Dataset excerpts
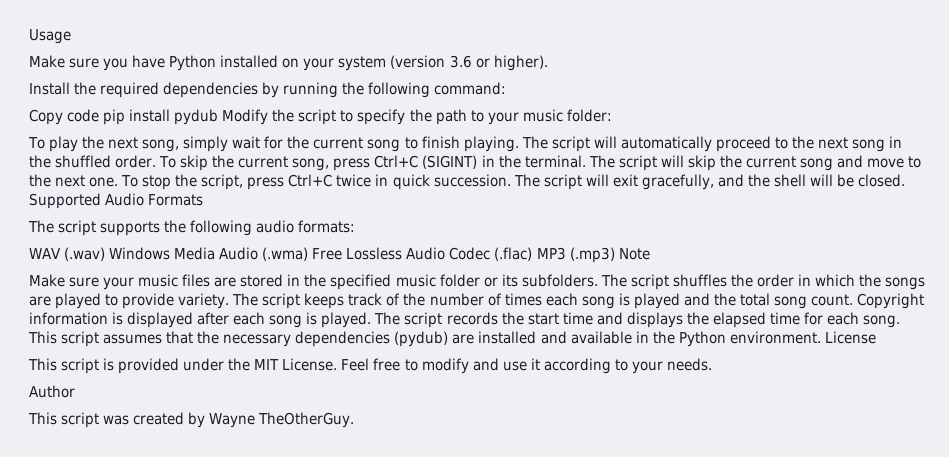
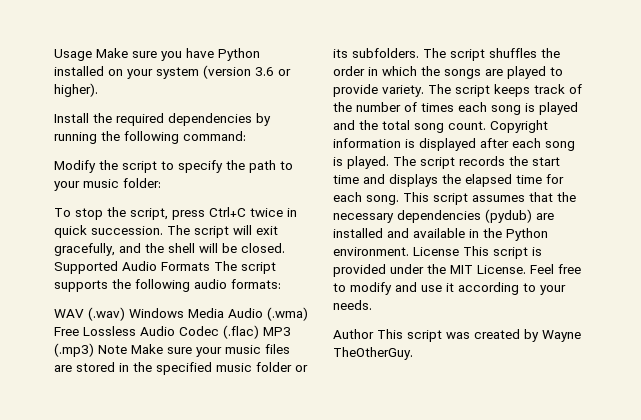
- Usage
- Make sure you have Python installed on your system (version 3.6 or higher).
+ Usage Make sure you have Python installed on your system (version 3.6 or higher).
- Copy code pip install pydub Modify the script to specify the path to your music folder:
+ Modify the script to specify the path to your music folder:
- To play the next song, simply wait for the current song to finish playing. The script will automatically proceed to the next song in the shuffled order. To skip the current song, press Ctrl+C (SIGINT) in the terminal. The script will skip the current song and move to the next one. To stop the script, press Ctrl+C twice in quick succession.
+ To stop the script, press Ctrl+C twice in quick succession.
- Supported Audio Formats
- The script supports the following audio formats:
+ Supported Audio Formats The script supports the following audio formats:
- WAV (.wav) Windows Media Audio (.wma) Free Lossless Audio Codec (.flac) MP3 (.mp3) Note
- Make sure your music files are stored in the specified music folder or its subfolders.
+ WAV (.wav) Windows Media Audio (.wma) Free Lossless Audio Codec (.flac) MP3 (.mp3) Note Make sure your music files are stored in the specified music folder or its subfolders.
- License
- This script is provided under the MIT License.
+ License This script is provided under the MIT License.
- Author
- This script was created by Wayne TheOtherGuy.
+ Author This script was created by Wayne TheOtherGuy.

* WHAT IS EXPECTED *
Among the lines above, count those that hold the word "higher" and give only the count.

* OUTPUT BELOW *
2